NASHVILLE, TN - The availability of herbicide-tolerant cotton has allowed and encouraged cotton growers to adopt conservation tillage practices, according to a study conducted for the National Cotton Council (NCC). Conservation tillage methods, including no-till and reduced-till, protect farmland from wind and rain erosion.
The study, supported by The Cotton Foundation, found that reduced-till and no-till cotton acres have increased to 59 percent of total cotton acres since herbicide-tolerant transgenic cottons became widely available in 1997.
No-till acres have nearly doubled, to 29 percent of total cotton acres, while reduced-till acres have more than doubled, to account for 30 percent of cotton acres. The change is most prevalent in the Mid-South, where 66 percent of the farmers reported an increase in conservation tillage acres over the last five years. As a result, growers in the Mid-South said that 74 percent of their 2002 cotton acres were in no-till or reduced-till.
Conservation tillage is least prevalent in the West, where 17 percent of growers surveyed have increased con-till acres over the past five years, and just 18 percent of the 2002 cotton acres were in no-till or reduced-till.
The introduction of herbicide-tolerant varieties, especially with Roundup Ready technology, was cited as the enabling factor by 79 percent of those who have moved to conservation tillage in the last five years. Roundup Ready cotton acres have tripled since 1997 and now account for 77 percent of total cotton acres grown in 2002.

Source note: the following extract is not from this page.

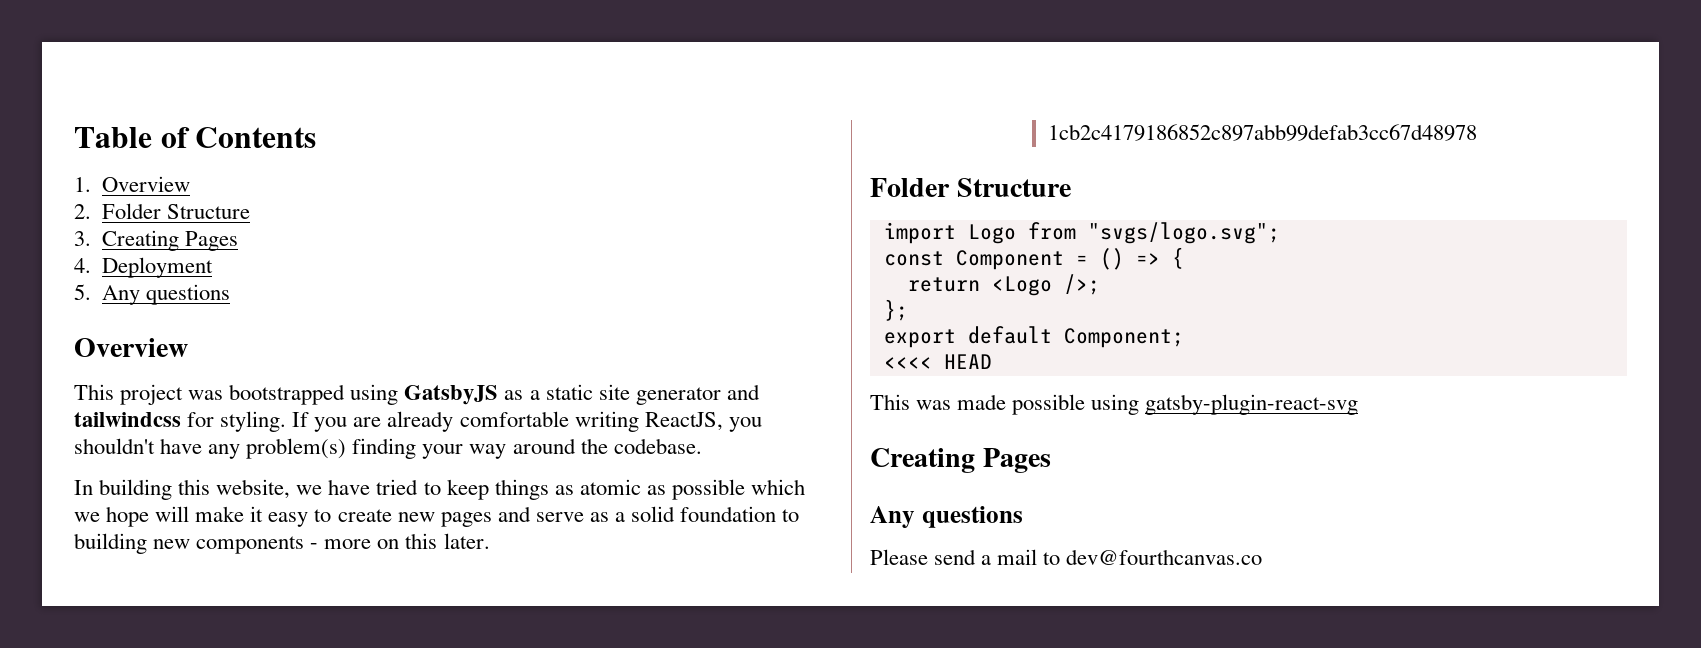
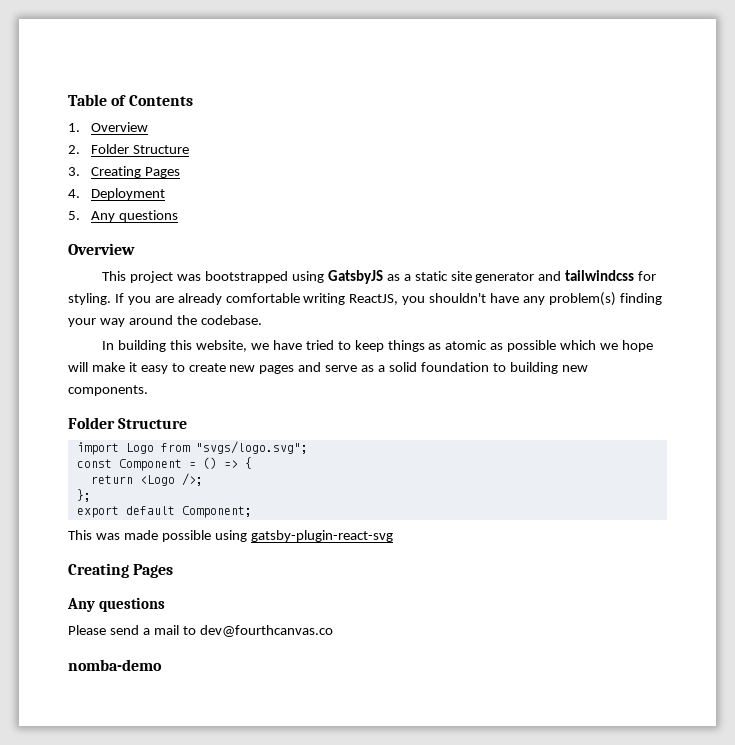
- In building this website, we have tried to keep things as atomic as possible which we hope will make it easy to create new pages and serve as a solid foundation to building new components - more on this later.
- 1cb2c4179186852c897abb99defab3cc67d48978
+ In building this website, we have tried to keep things as atomic as possible which we hope will make it easy to create new pages and serve as a solid foundation to building new components.
- <<<< HEAD
+ nomba-demo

"This new study merely confirms what most of us suspected,” said Dr. Andrew Jordan, director of the NCC’s Technical Services Department. “Weed control is critical for a good cotton crop and biotechnology is giving growers another weed control tool while allowing them to move to more cost-effective, environmentally sound methods of cotton production.”
Growers in the survey indicated, on average, that conservation tillage results in a $20.13 savings for fuel and labor when compared to conventional acres. The study was conducted by Doane Market Research, Inc., a firm nationally recognized for its expertise in conducting agricultural research involving farmers.
Doane interviewed a random sample of 369 growers, each with at least 250 acres of cotton, across the Cotton Belt. Sample quotas were established based on the proportion of cotton acres in a state to the total cotton acres in the 13 cotton-producing states. The study showed that 52 percent of respondents increased their no-till cotton acres during the period between 1997 and 2002.
Eighty percent are making fewer tillage passes in cotton and 75 percent are leaving more crop residue on the soil surface. About 64 percent of the conventional till cotton growers surveyed indicated they have considered trying reduced or no-till cotton, but haven’t made the move.
The price/availability of equipment is seen as the primary obstacle, followed by ground and weather conditions. While the move to no-till and reduced till has been dramatic, during the same period, cotton acres planted in ultra-narrow (7 – 10 inches) or narrow rows (11 – 29 inches) have increased only by a fraction of a percent to account for slightly under two percent of the total, the study found.
With no-till farming, the ground is not plowed at all and the cotton crop is planted right through the organic matter left from the previous crop. Residue is allowed to build up to protect the soil. Reduced tillage means the ground is disturbed less than it would be with conventional tillage methods.
“Cotton producers work hard to grow cotton in the best ways possible,“ Jordan said. We’re always looking for new tools, like biotechnology, to help us work smarter and more cost-effectively. Being good stewards of the soil must be basic to cotton production.”
The NCC’s mission is to ensure the ability of all U.S. cotton industry segments to compete effectively and profitably in the raw cotton, oilseed and manufactured product markets at home and abroad.